BEGIN

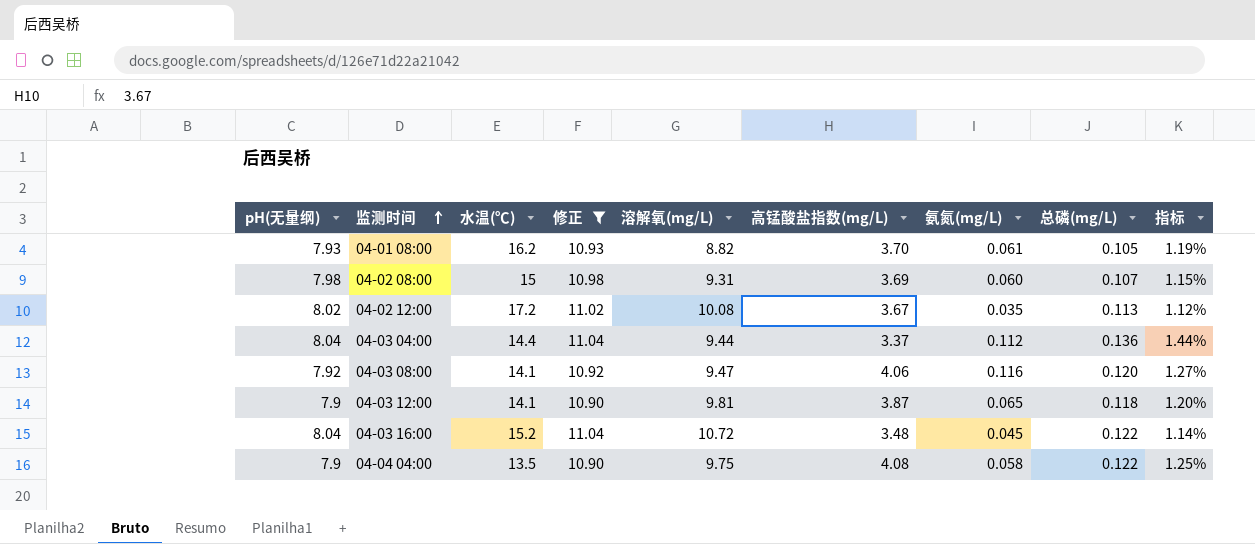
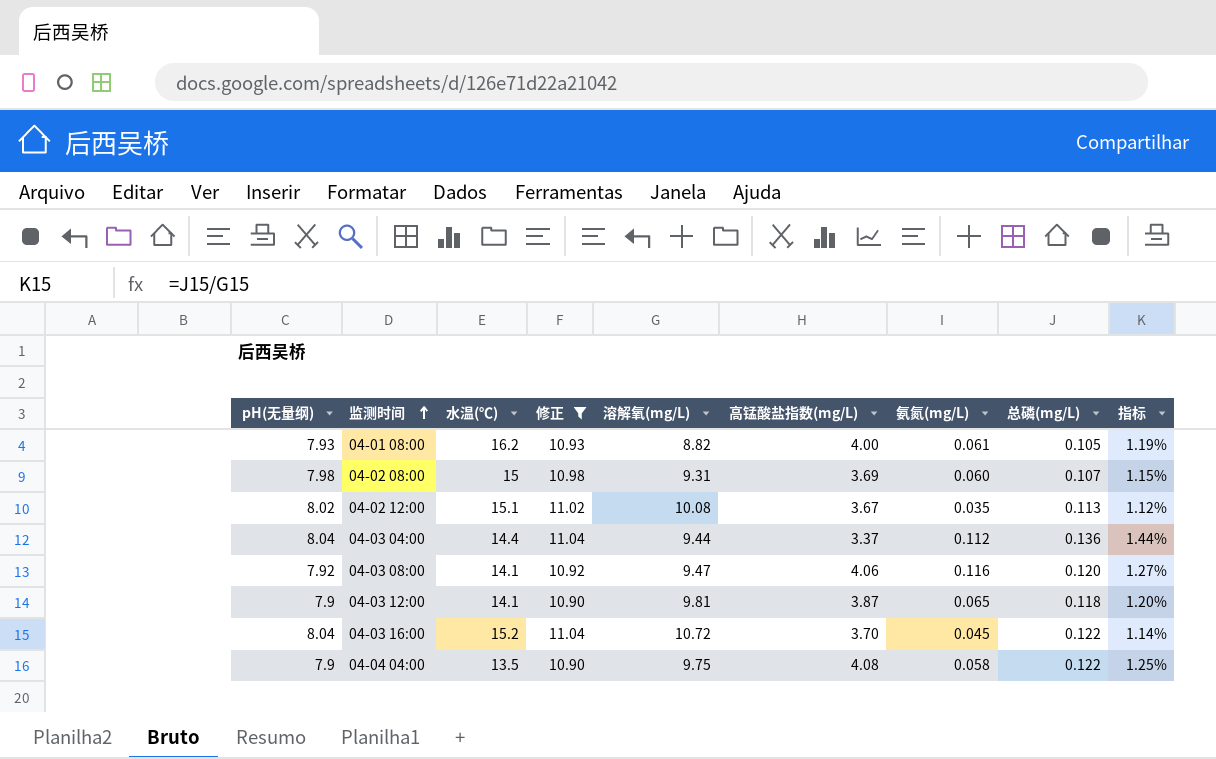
04-01 08:00 | 高锰酸盐指数(mg/L): 3.70 -> 4.00
04-02 12:00 | 水温(℃): 17.2 -> 15.1
04-03 16:00 | 高锰酸盐指数(mg/L): 3.48 -> 3.70

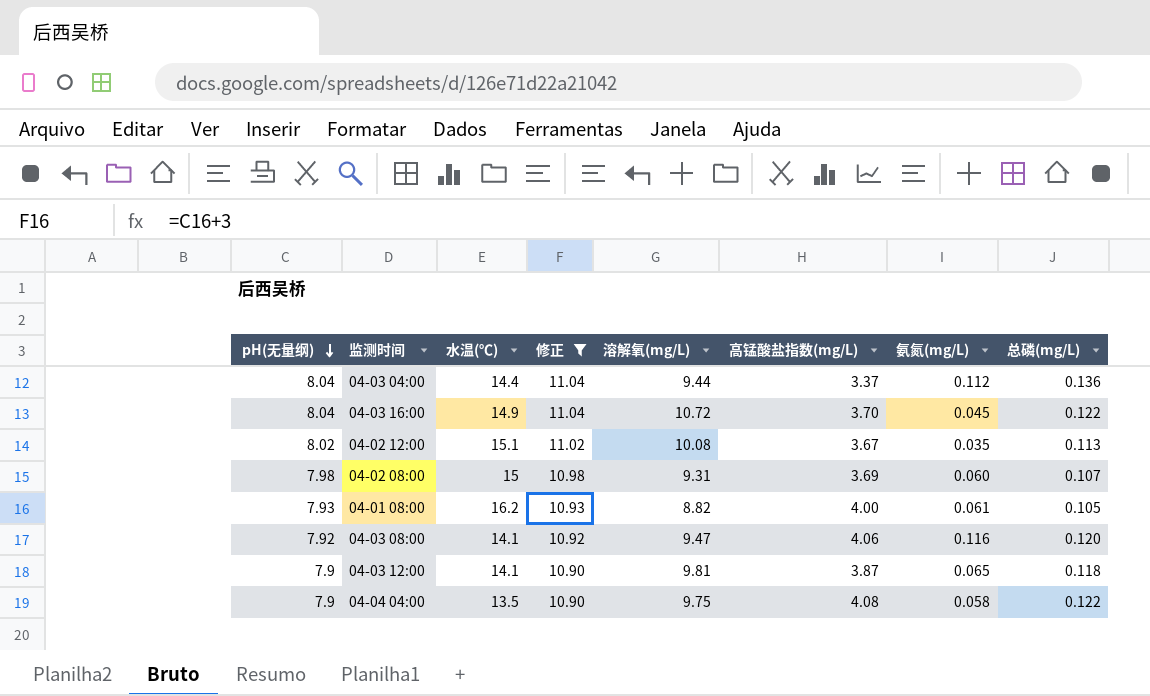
row order: 监测时间 ascending -> pH(无量纲) descending
column 指标 | formula: [总磷(mg/L)] / [溶解氧(mg/L)] -> none
04-03 16:00 | 水温(℃): 15.2 -> 14.9

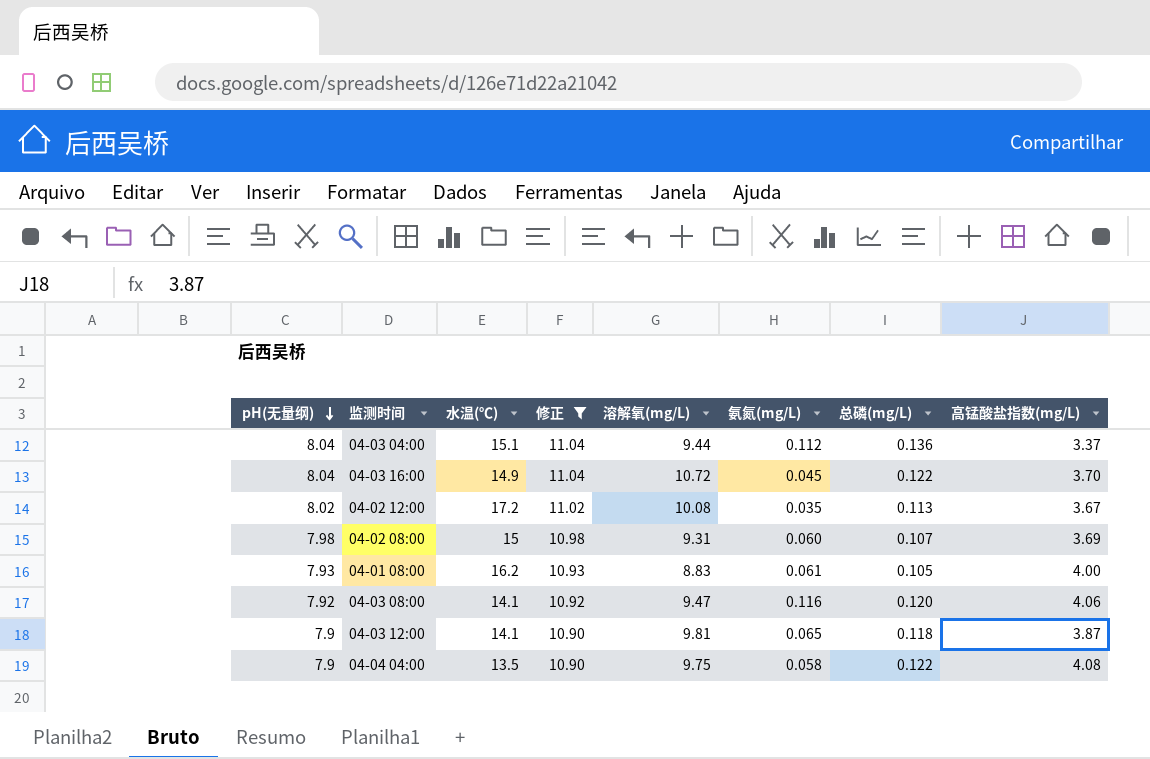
column 高锰酸盐指数(mg/L) | position: 6 -> 8
04-03 04:00 | 水温(℃): 14.4 -> 15.1
04-02 12:00 | 水温(℃): 15.1 -> 17.2
04-01 08:00 | 溶解氧(mg/L): 8.82 -> 8.83

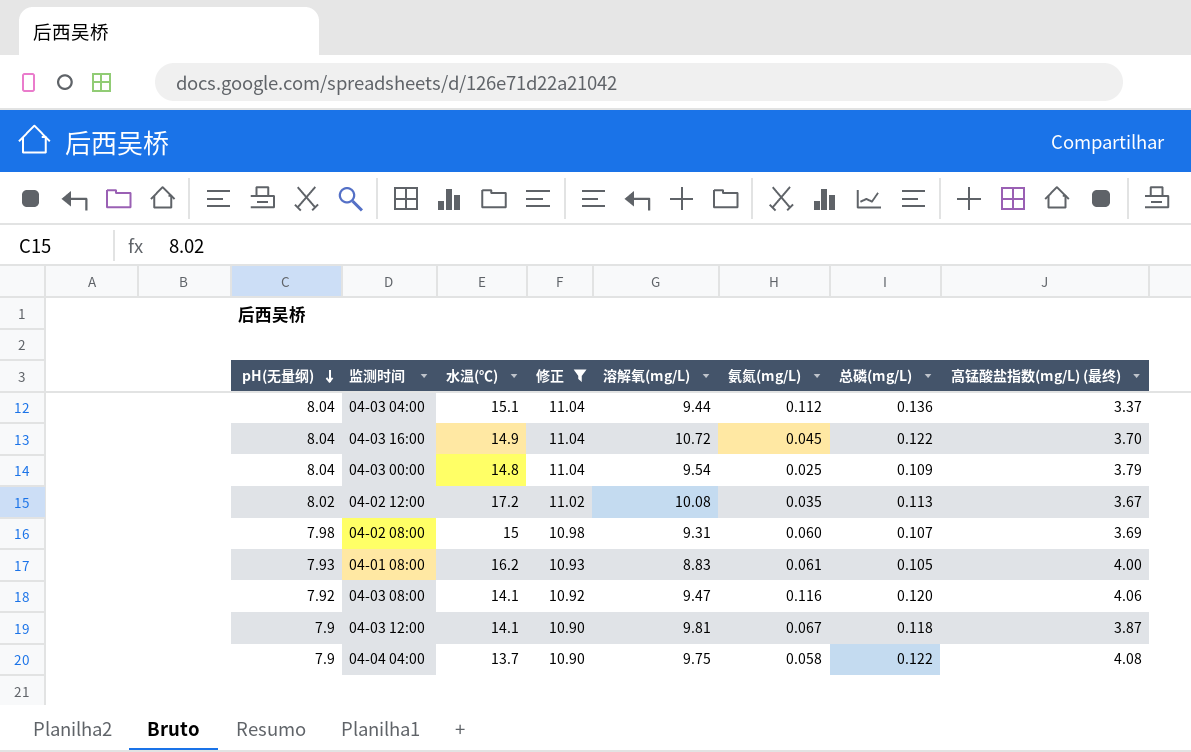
column name: 高锰酸盐指数(mg/L) -> 高锰酸盐指数(mg/L) (最终)
row 04-03 00:00: none -> 8.04 | 14.8 | 11.04 | 9.54 | 0.025 | 0.109 | 3.79
04-03 12:00 | 氨氮(mg/L): 0.065 -> 0.067
04-04 04:00 | 水温(℃): 13.5 -> 13.7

END

Print all entries exactly; skip the pictures.

04-01 08:00 | 高锰酸盐指数(mg/L): 3.70 -> 4.00
04-02 12:00 | 水温(℃): 17.2 -> 15.1
04-03 16:00 | 高锰酸盐指数(mg/L): 3.48 -> 3.70

row order: 监测时间 ascending -> pH(无量纲) descending
column 指标 | formula: [总磷(mg/L)] / [溶解氧(mg/L)] -> none
04-03 16:00 | 水温(℃): 15.2 -> 14.9

column 高锰酸盐指数(mg/L) | position: 6 -> 8
04-03 04:00 | 水温(℃): 14.4 -> 15.1
04-02 12:00 | 水温(℃): 15.1 -> 17.2
04-01 08:00 | 溶解氧(mg/L): 8.82 -> 8.83

column name: 高锰酸盐指数(mg/L) -> 高锰酸盐指数(mg/L) (最终)
row 04-03 00:00: none -> 8.04 | 14.8 | 11.04 | 9.54 | 0.025 | 0.109 | 3.79
04-03 12:00 | 氨氮(mg/L): 0.065 -> 0.067
04-04 04:00 | 水温(℃): 13.5 -> 13.7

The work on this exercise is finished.